In the Name of the Father and of the Son and of the Holy Spirit.
Amen.


29th :Give to Caesar what belongs to Caesar
My dear brothers and sisters in Jesus Christ,
Jesus' enemies, having heard the good news about God's compassionate and reconciling love that Jesus had preached. They weren't interested in it. All they thought about was their own power. So they wanted to trick Jesus.

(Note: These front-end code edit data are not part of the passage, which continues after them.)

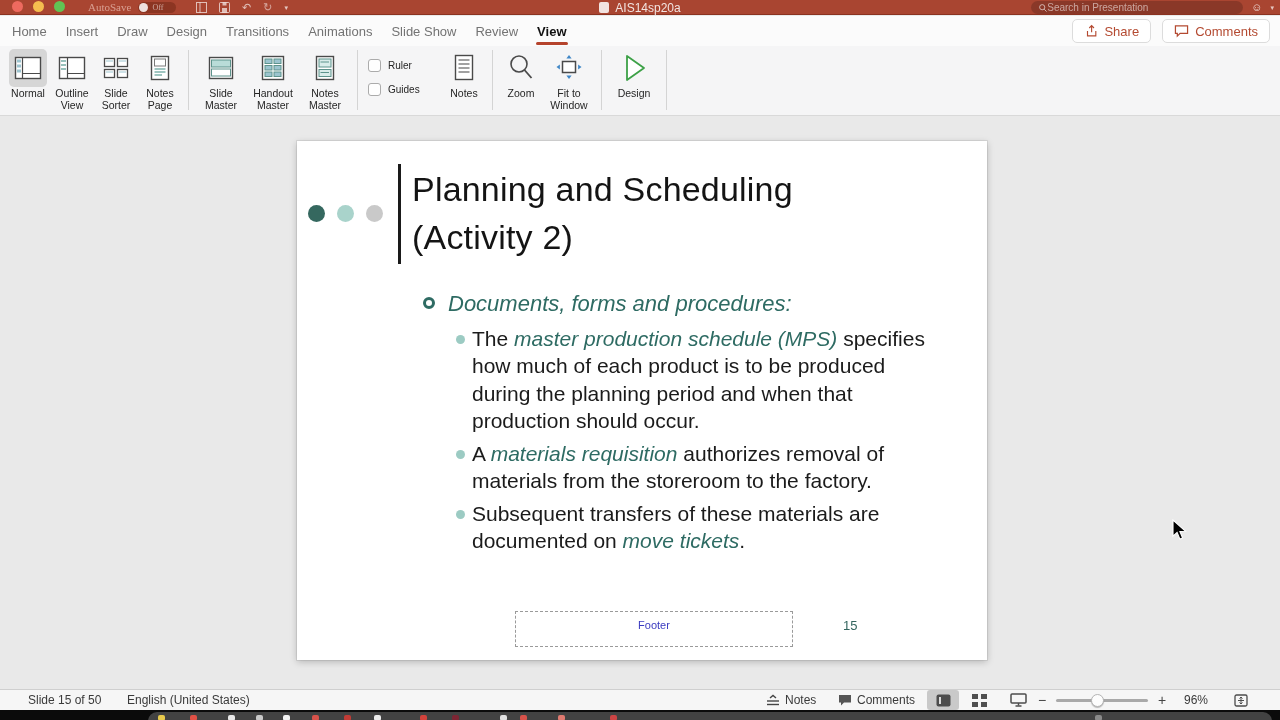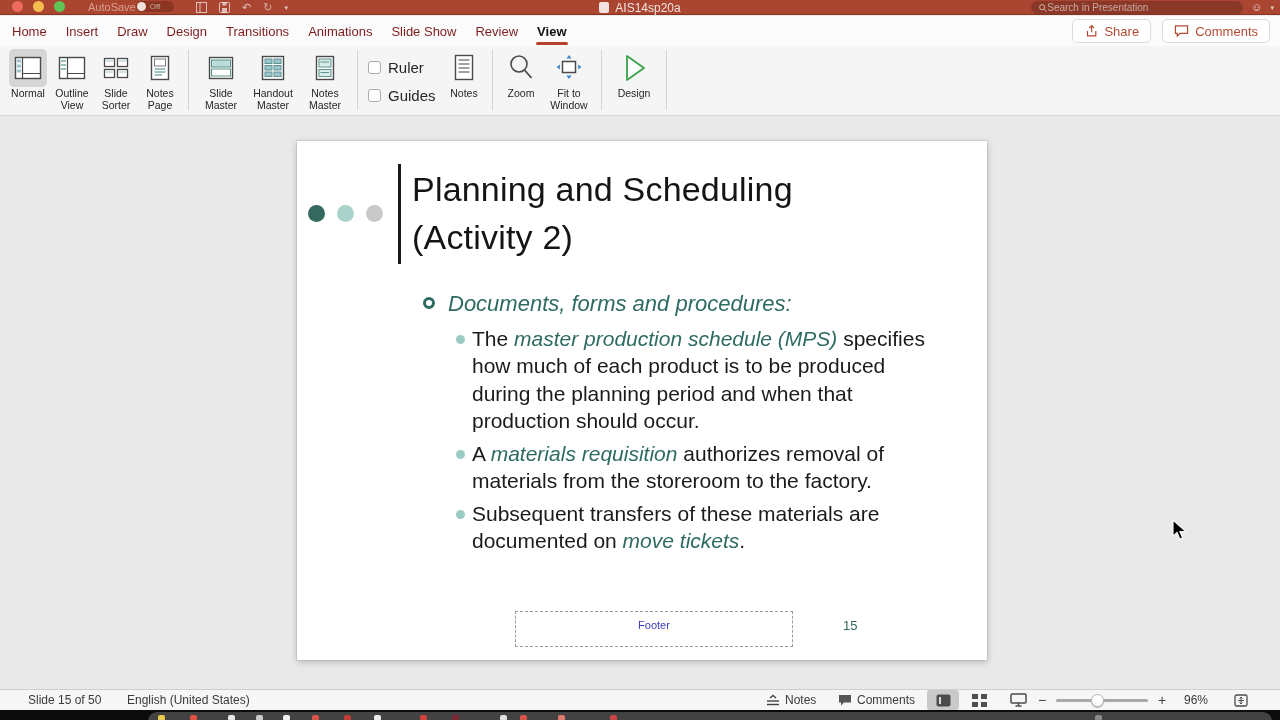--- a/index.html
+++ b/index.html
@@ -5,52 +5,52 @@
   * { margin:0; padding:0; box-sizing:border-box; }
   html,body { width:1280px; height:720px; overflow:hidden; }
   body { font-family:"Liberation Sans","DejaVu Sans",sans-serif; background:#000; position:relative; }
   .screen { position:absolute; inset:0; width:1280px; height:720px; background:#e9e9e9; }
 
   
   .titlebar { position:absolute; left:0; top:0; width:1280px; height:15px; background:#a94531; border-bottom:1px solid #8a3220; }
   .traffic { position:absolute; left:12px; top:1px; display:flex; gap:10px; }
   .traffic span { width:11px; height:11px; border-radius:50%; display:block; }
   .tl-close{ background:#ee6a5f; } .tl-min{ background:#f5bd4f; } .tl-max{ background:#61c454; }
-  .autosave { position:absolute; left:88px; top:1px; display:flex; align-items:flex-start; color:rgba(255,230,220,.55); font-size:11px; }
+  .autosave { position:absolute; left:88px; top:1px; display:flex; align-items:flex-end; gap:7px; color:rgba(255,230,220,.55); font-size:11px;font-family:Liberation Serif, serif; }
   .as-toggle { width:38px; height:11px; border-radius:6px; background:#8c3522; position:relative; display:flex; align-items:center; }
   .as-knob { width:9px; height:9px; border-radius:50%; background:rgba(255,255,255,.85); margin-left:1px; }
   .as-state { font-size:8px; color:rgba(255,255,255,.55); margin-left:4px; }
   .tb-icons { position:absolute; left:196px; top:0px; display:flex; align-items:center; gap:12px; height:15px; color:rgba(255,255,255,.65); font-size:11px; }
   .tb-icons svg { display:block; }
   .tb-title { position:absolute; left:0; right:0; top:0px; height:15px; display:flex; align-items:center; justify-content:center; gap:6px; color:rgba(255,255,255,.85); font-size:12px; }
   .doc-ic { width:10px; height:11px; background:rgba(255,255,255,.85); border-radius:2px; display:inline-block; }
   .tb-right { position:absolute; right:6px; top:1px; display:flex; align-items:center; gap:8px; }
   .search-pill { width:212px; height:13px; border-radius:7px; background:rgba(0,0,0,.18); display:flex; align-items:center; padding:0 8px; color:rgba(255,255,255,.55); font-size:10px; }
   .smiley { color:rgba(255,255,255,.8); font-size:11px; line-height:13px; }
   .tb-chev { color:rgba(255,255,255,.7); font-size:7px; }
 
   
   .tabrow { position:absolute; left:0; top:16px; width:1280px; height:30px; background:#fbfbfb; }
   .tabs { position:absolute; left:12px; top:0; height:30px; display:flex; gap:19px; align-items:center; }
-  .tab { font-size:13px; color:#7f1d1d; position:relative; height:30px; display:flex; align-items:center; cursor:default; }
+  .tab { font-size:13px; color:#737373; position:relative; height:30px; display:flex; align-items:center; cursor:default; }
   .tab.active { font-weight:700; color:#111; }
   .tab.active::after { content:""; position:absolute; left:-1px; right:-1px; bottom:1px; height:3px; background:#b5432c; border-radius:2px; }
   .tabrow-actions { position:absolute; right:10px; top:3px; display:flex; gap:11px; }
   .pill-btn { display:flex; align-items:center; gap:6px; height:24px; padding:0 11px; background:#fff; border:1px solid #dcdcdc; border-radius:5px; color:#b44a31; font-size:13px; }
   .pill-btn svg { display:block; }
 
   
   .ribbon { position:absolute; left:0; top:46px; width:1280px; height:70px; background:#f5f5f6; border-bottom:1px solid #d9d9d9; display:flex; align-items:flex-start; padding:3px 0 0 6px; }
   .rbtn { width:44px; display:flex; flex-direction:column; align-items:center; gap:1px; }
   .ric { width:38px; height:38px; display:flex; align-items:center; justify-content:center; border-radius:5px; }
   .ric.selected { background:#d6d6d6; }
   .rlabel { font-size:10.5px; line-height:11.5px; color:#262626; text-align:center; }
   .rsep { width:1px; height:60px; background:#d4d4d4; margin:1px 6px 0 6px; flex:none; }
   .chkgroup { width:72px; display:flex; flex-direction:column; gap:11px; margin:10px 2px 0 4px; }
-  .chkrow { display:flex; align-items:center; gap:7px; font-size:15px; color:#262626; }
+  .chkrow { display:flex; align-items:center; gap:7px; font-size:10px; color:#262626; }
   .chkbox { width:13px; height:13px; border:1px solid #ababab; border-radius:3px; background:#fefefe; flex:none; }
   .rbtn.wide { width:52px; }
 
   
   .canvas { position:absolute; left:0; top:117px; width:1219px; height:572px; background:#e9e9e9;padding-left:44px; }
   .slide { position:absolute; left:297px; top:24px; width:690px; height:519px; background:#fff; box-shadow:0 0 0 1px rgba(0,0,0,.07), 0 2px 7px rgba(0,0,0,.22); }
   .deco { position:absolute; width:17px; height:17px; border-radius:50%; top:64px; }
   .deco1 { left:11px; } .deco2 { left:40px; } .deco3 { left:69px; }
   .title-rule { position:absolute; left:101px; top:23px; width:3px; height:100px; background:#1a1a1a; }
   .slide-title { position:absolute; left:115px; top:24px; font-size:34px; line-height:48px; color:#141414; letter-spacing:.2px; }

The Pharisees and the Herodians, religious and political parties respectively, teamed up to entrap Jesus. The Pharisees were opposed to taxation by the Romans. On the other hand the Herodians, as supporters of King Herod, felt there was an obligation to pay the tax. And so the Pharisees, in the presence of the Herodians, asked Jesus, “is it lawful to pay the census tax to Caesar or not?” If Jesus had answered “yes, it is lawful,” the Pharisees would have had justification to persecute him. If he answered “no, it is not lawful,” the Herodians would have arrested him for opposing the tax. It’s a real trap more than we can expect. But Jesus, as he so often did, provided the perfect answer, saving himself from punishment by either party while teaching us something at the same time. He answered, “repay to Caesar what belongs to Caesar and to God what belongs to God.” In saying this, Jesus acknowledged that both Caesar and God have certain rights. Neither party could arrest him.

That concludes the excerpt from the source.